■ **What this task involves**
Shown below is a listing with pictures; reproduce exactly, and only, the lines between the ones containing "column PassLive | position: none -> 3" and "Totals | Revenue: 591.39 -> 562.71", inclusive, leaving the pictures out.

■ **Supplied material**
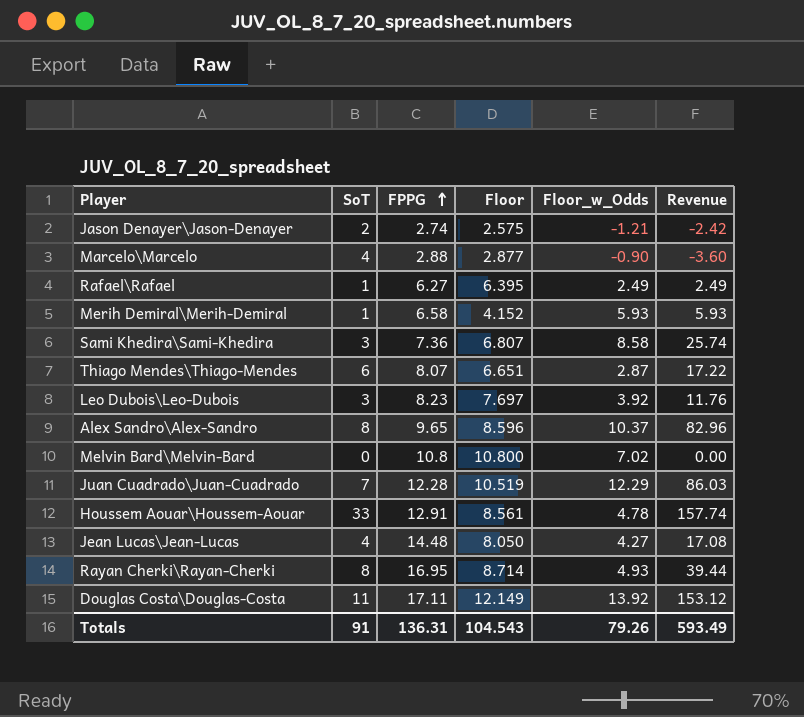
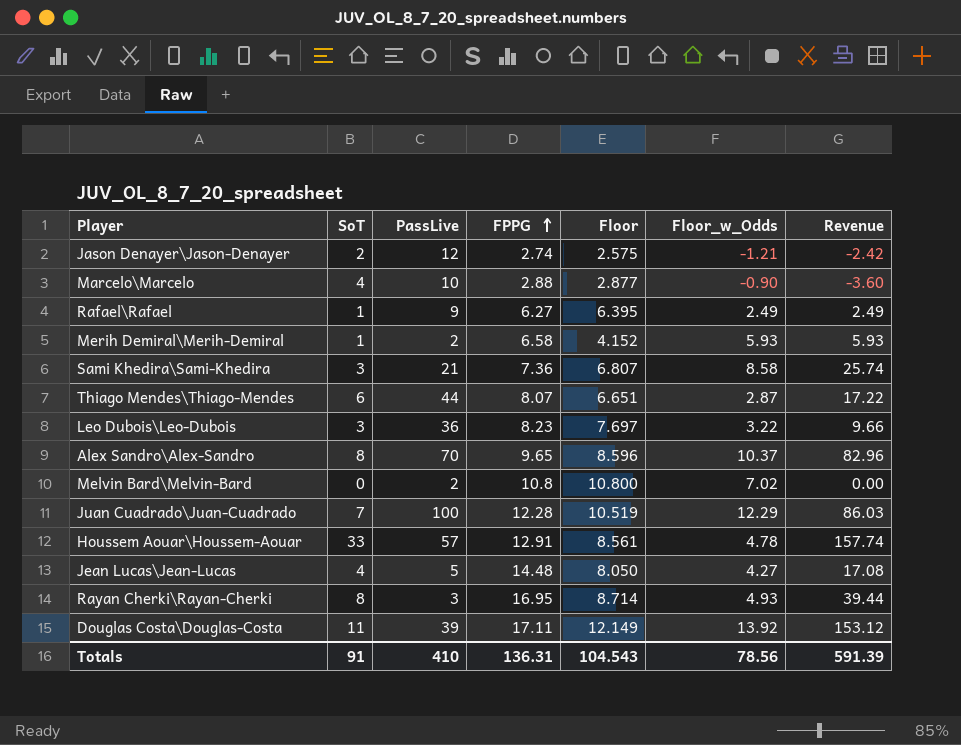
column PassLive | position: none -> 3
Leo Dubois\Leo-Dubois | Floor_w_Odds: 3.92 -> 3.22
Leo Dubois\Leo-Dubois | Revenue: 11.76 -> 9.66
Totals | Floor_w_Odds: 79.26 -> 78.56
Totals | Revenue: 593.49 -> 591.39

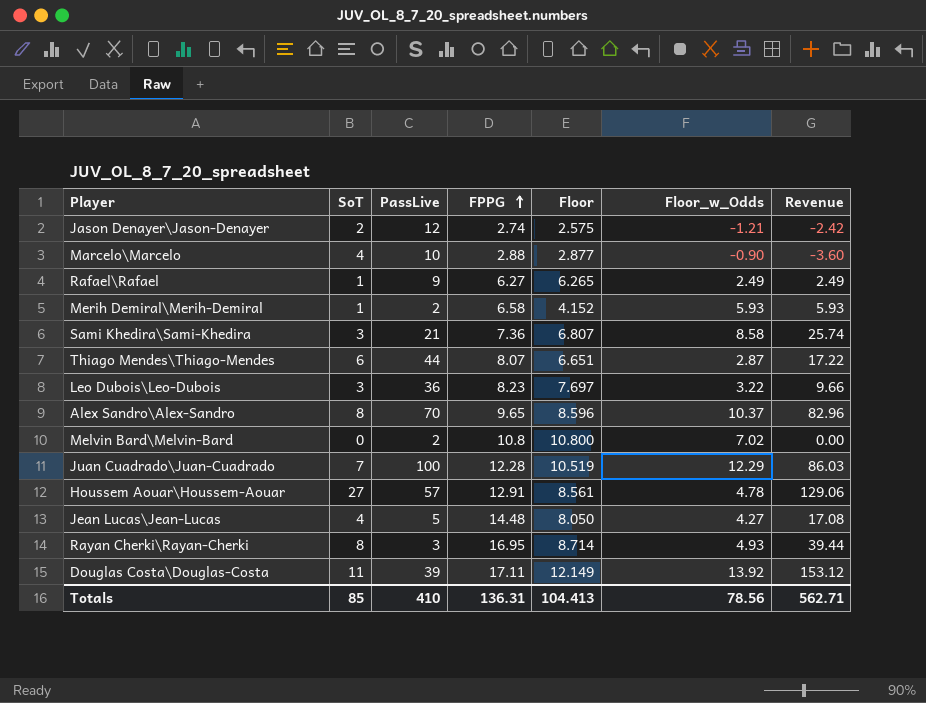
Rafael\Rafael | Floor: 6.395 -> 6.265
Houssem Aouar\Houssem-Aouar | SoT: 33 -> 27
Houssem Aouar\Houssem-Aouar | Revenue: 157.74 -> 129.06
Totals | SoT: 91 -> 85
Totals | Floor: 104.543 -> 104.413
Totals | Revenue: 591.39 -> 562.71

* * *

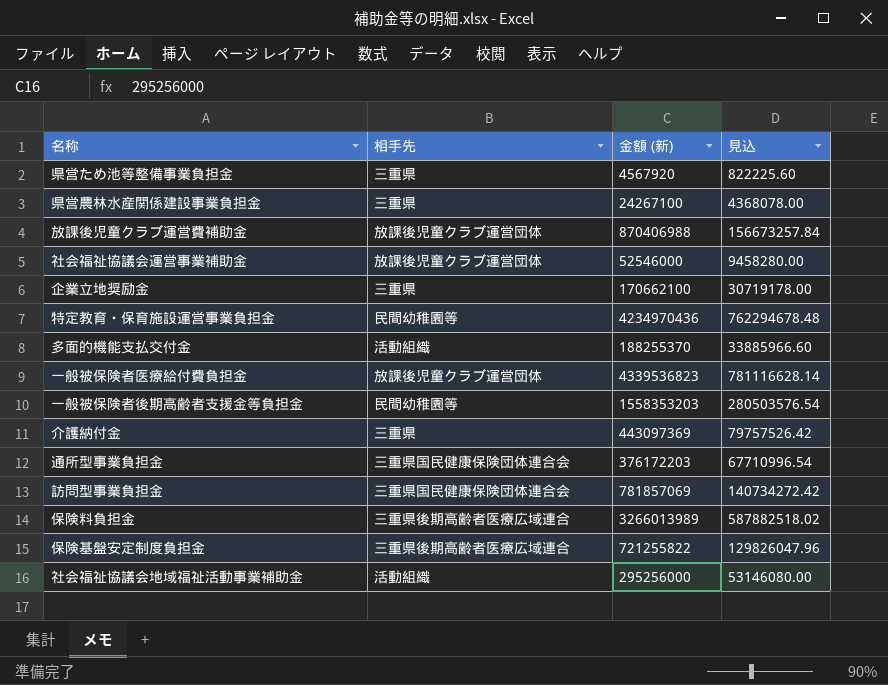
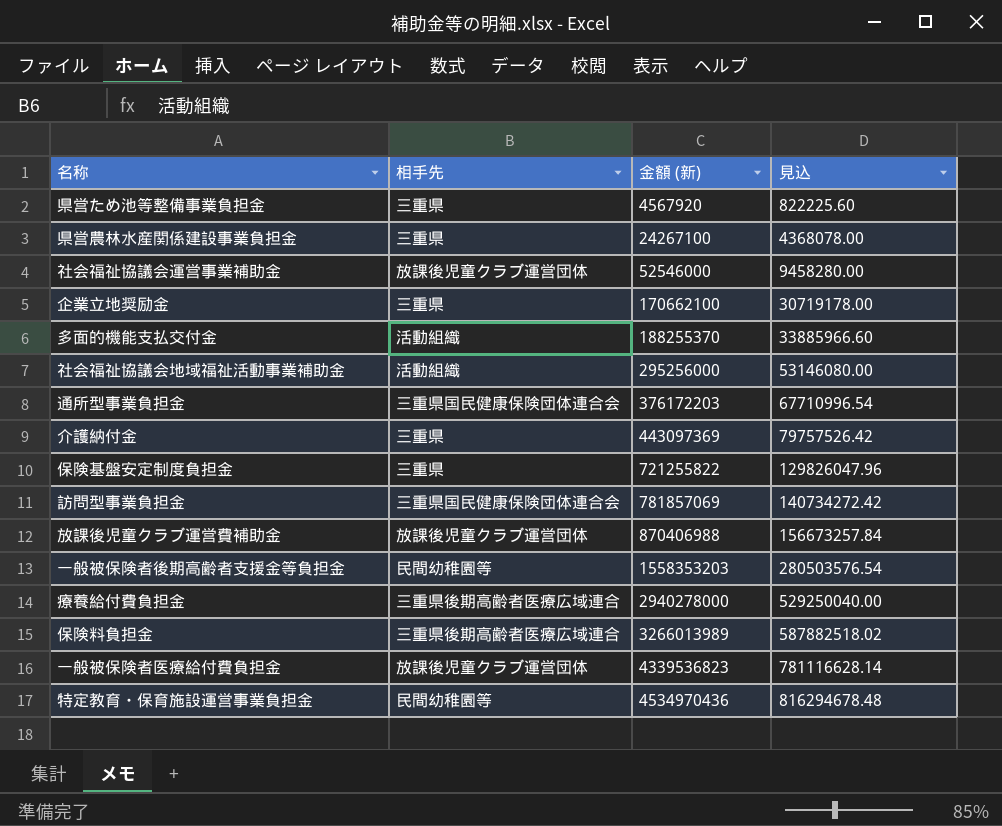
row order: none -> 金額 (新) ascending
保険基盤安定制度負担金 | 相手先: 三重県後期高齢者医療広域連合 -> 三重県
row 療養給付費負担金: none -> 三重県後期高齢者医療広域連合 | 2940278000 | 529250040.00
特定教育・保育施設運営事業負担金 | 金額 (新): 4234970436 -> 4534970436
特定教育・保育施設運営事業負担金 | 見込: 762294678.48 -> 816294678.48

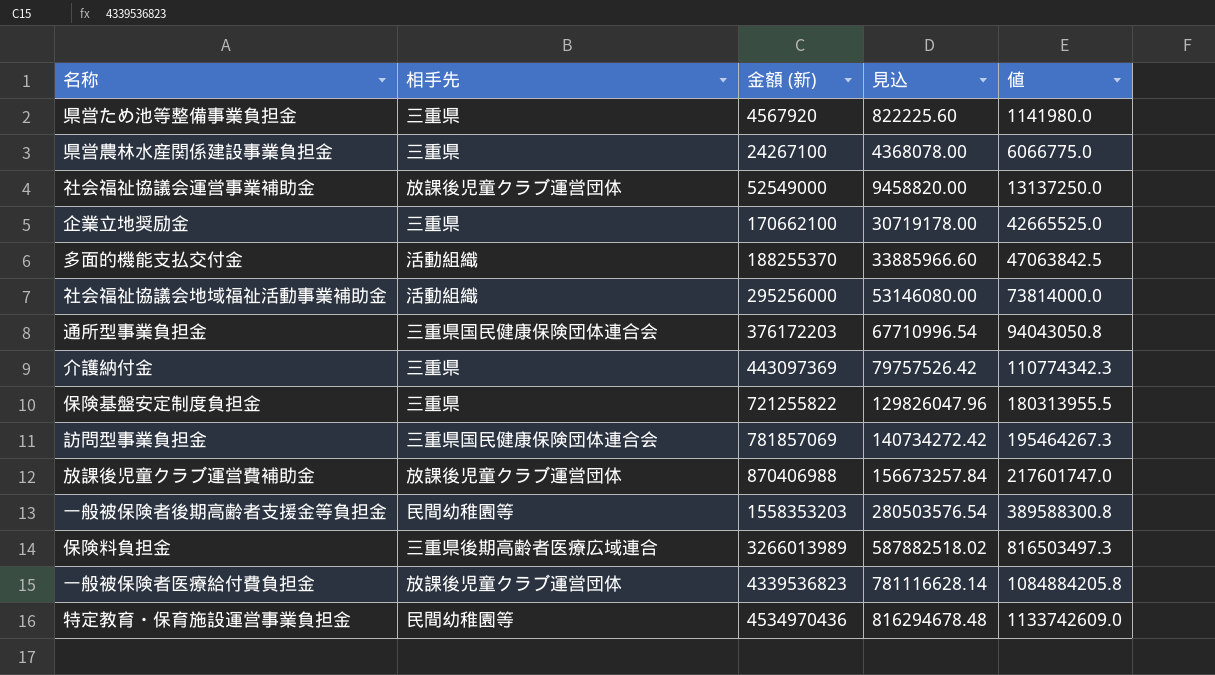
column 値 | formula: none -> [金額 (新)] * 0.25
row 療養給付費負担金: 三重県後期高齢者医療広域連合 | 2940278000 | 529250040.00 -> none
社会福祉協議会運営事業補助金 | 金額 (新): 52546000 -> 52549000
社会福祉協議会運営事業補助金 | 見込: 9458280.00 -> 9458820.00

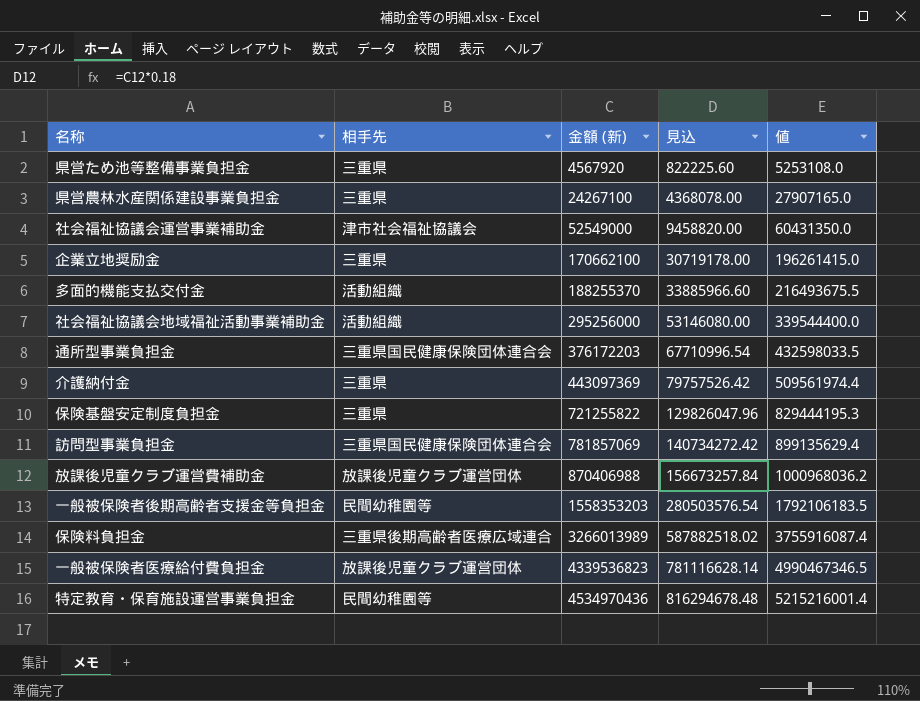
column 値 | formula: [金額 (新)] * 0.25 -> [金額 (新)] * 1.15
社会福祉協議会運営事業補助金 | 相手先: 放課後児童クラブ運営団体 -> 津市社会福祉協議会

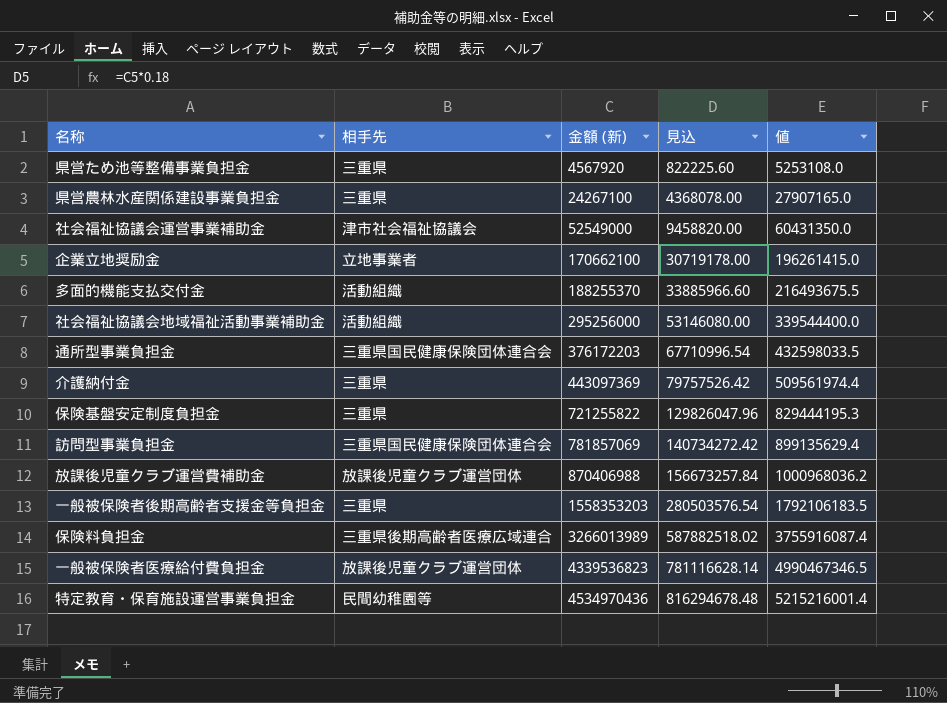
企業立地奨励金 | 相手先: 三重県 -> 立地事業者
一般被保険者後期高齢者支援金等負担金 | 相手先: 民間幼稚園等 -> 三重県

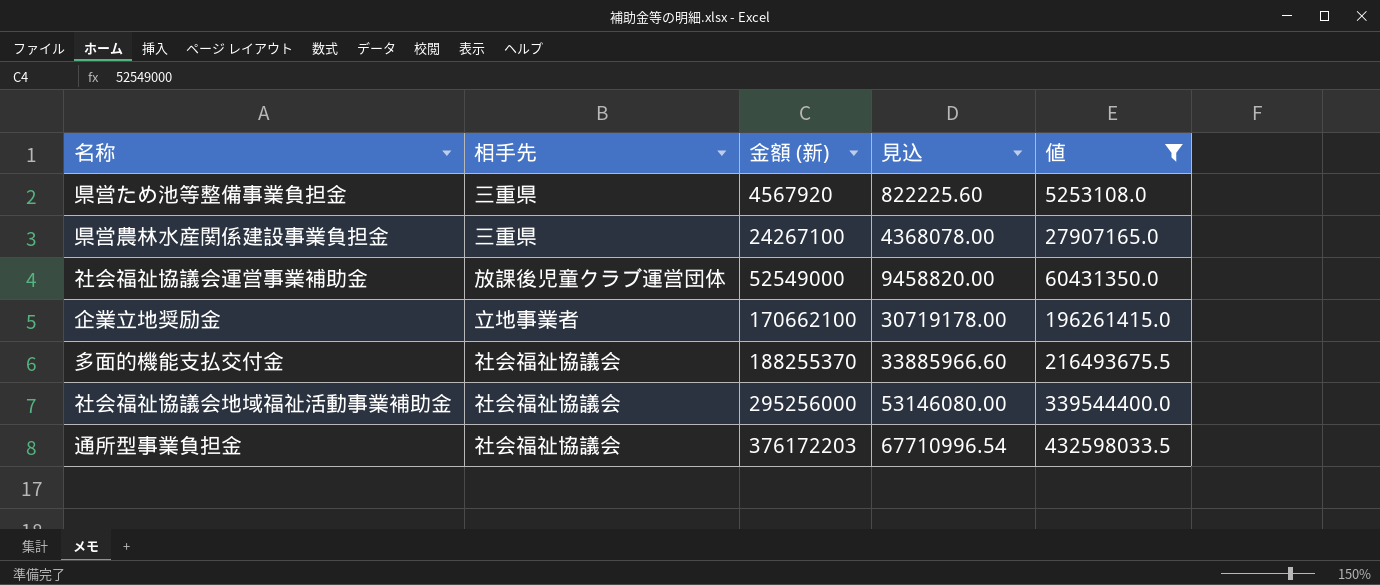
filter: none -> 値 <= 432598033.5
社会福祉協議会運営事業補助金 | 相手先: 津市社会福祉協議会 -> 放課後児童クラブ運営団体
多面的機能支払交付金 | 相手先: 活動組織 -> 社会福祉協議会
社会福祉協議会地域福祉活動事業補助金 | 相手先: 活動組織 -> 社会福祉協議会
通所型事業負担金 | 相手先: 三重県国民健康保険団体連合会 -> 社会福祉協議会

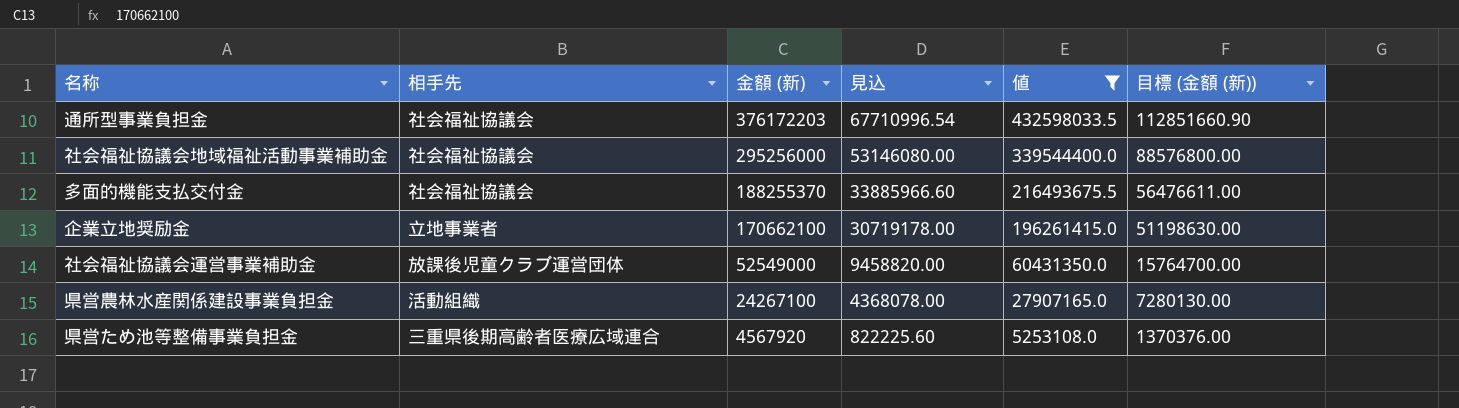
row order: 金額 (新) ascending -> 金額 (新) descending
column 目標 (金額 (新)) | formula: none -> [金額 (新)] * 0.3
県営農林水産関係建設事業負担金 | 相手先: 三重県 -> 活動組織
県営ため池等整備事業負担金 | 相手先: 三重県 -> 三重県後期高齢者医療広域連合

■ **Problem solution**
column PassLive | position: none -> 3
Leo Dubois\Leo-Dubois | Floor_w_Odds: 3.92 -> 3.22
Leo Dubois\Leo-Dubois | Revenue: 11.76 -> 9.66
Totals | Floor_w_Odds: 79.26 -> 78.56
Totals | Revenue: 593.49 -> 591.39

Rafael\Rafael | Floor: 6.395 -> 6.265
Houssem Aouar\Houssem-Aouar | SoT: 33 -> 27
Houssem Aouar\Houssem-Aouar | Revenue: 157.74 -> 129.06
Totals | SoT: 91 -> 85
Totals | Floor: 104.543 -> 104.413
Totals | Revenue: 591.39 -> 562.71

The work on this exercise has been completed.